(TASK INSTRUCTIONS):
In the records that follow, count each line where the string "CHAMPION" occurs. Provide the total and no other text.

(INPUT MATERIAL):
---*---

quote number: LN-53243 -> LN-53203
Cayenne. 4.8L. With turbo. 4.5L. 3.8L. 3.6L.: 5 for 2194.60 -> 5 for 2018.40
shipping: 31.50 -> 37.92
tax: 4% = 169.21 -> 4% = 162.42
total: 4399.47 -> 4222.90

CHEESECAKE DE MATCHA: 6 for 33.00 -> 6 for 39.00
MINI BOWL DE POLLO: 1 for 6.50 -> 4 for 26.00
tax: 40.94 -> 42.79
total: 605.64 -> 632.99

---*---

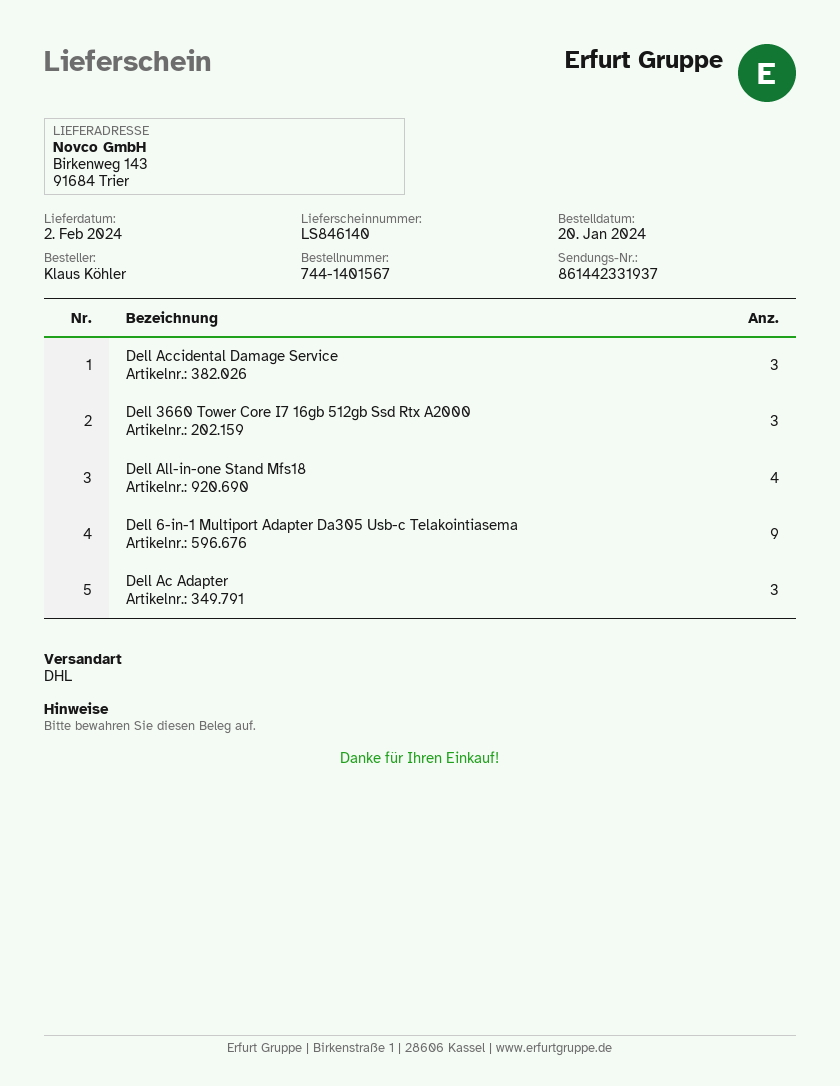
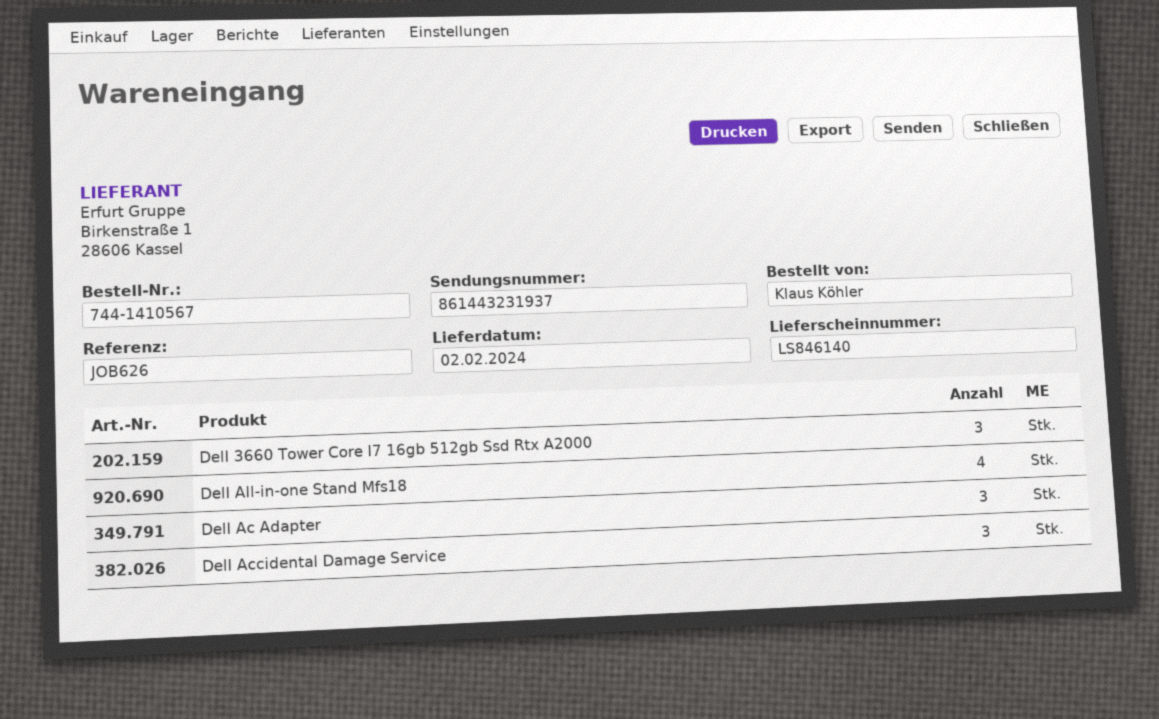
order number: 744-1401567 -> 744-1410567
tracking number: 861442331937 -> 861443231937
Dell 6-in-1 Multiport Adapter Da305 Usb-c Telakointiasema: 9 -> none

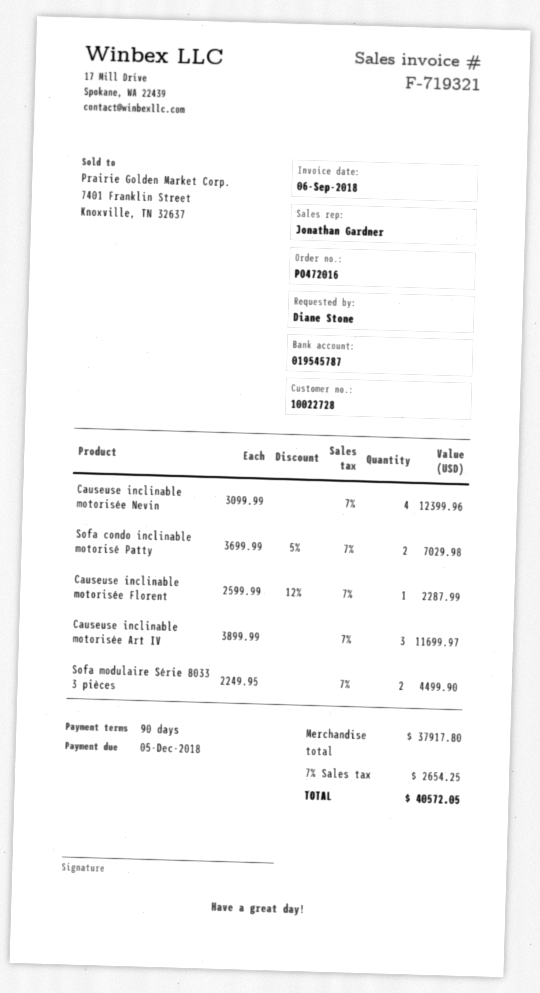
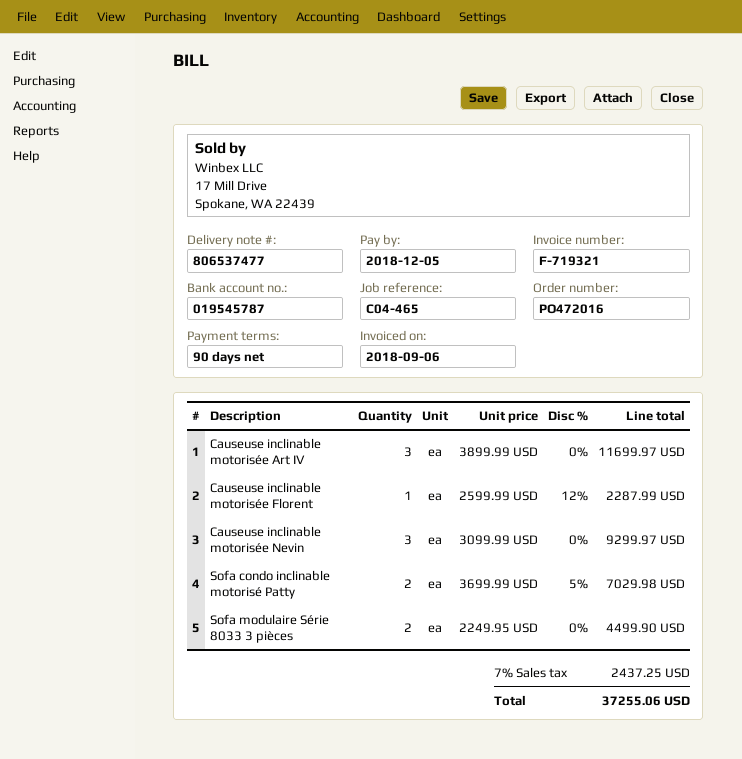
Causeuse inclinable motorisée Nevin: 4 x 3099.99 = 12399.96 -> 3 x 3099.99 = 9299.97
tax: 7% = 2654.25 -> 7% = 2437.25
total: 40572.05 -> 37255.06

---*---

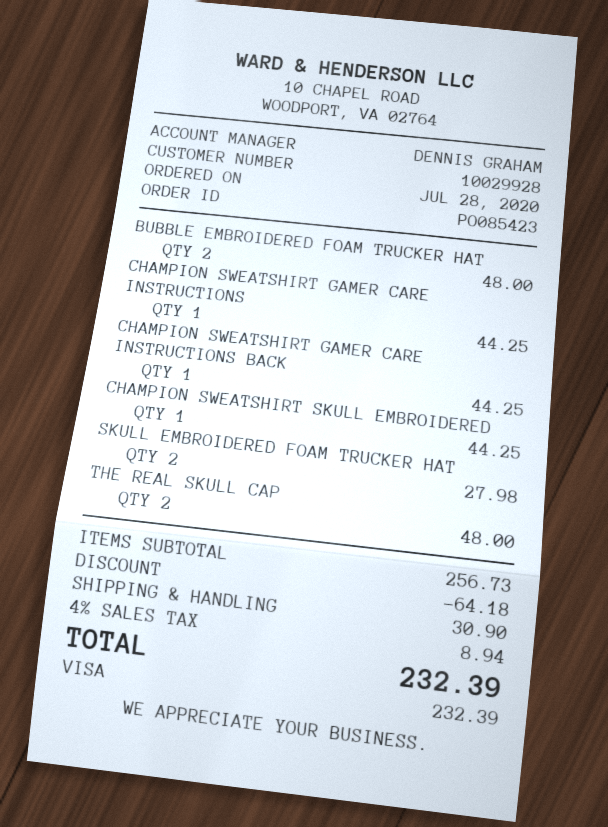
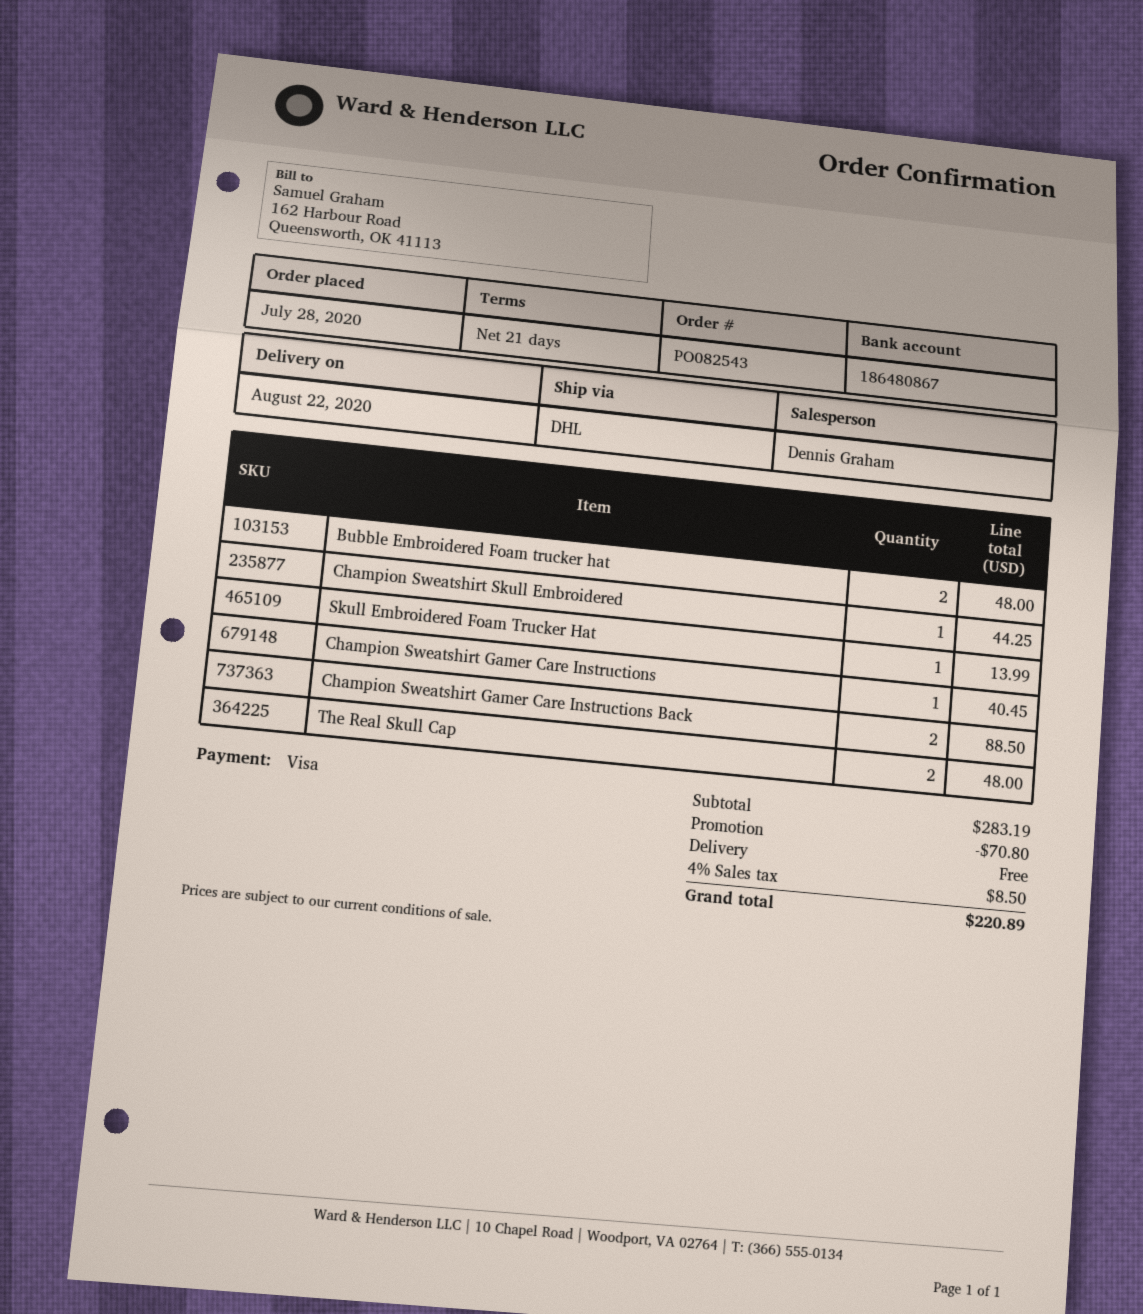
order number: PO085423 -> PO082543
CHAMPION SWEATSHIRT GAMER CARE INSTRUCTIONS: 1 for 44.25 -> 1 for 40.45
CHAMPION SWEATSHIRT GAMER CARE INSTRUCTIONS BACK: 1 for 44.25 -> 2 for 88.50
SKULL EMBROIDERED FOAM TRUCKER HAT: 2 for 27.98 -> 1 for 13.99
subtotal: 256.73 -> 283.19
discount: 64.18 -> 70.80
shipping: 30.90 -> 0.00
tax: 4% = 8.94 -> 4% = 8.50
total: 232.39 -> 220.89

---*---

(EXERCISE SOLUTION):
2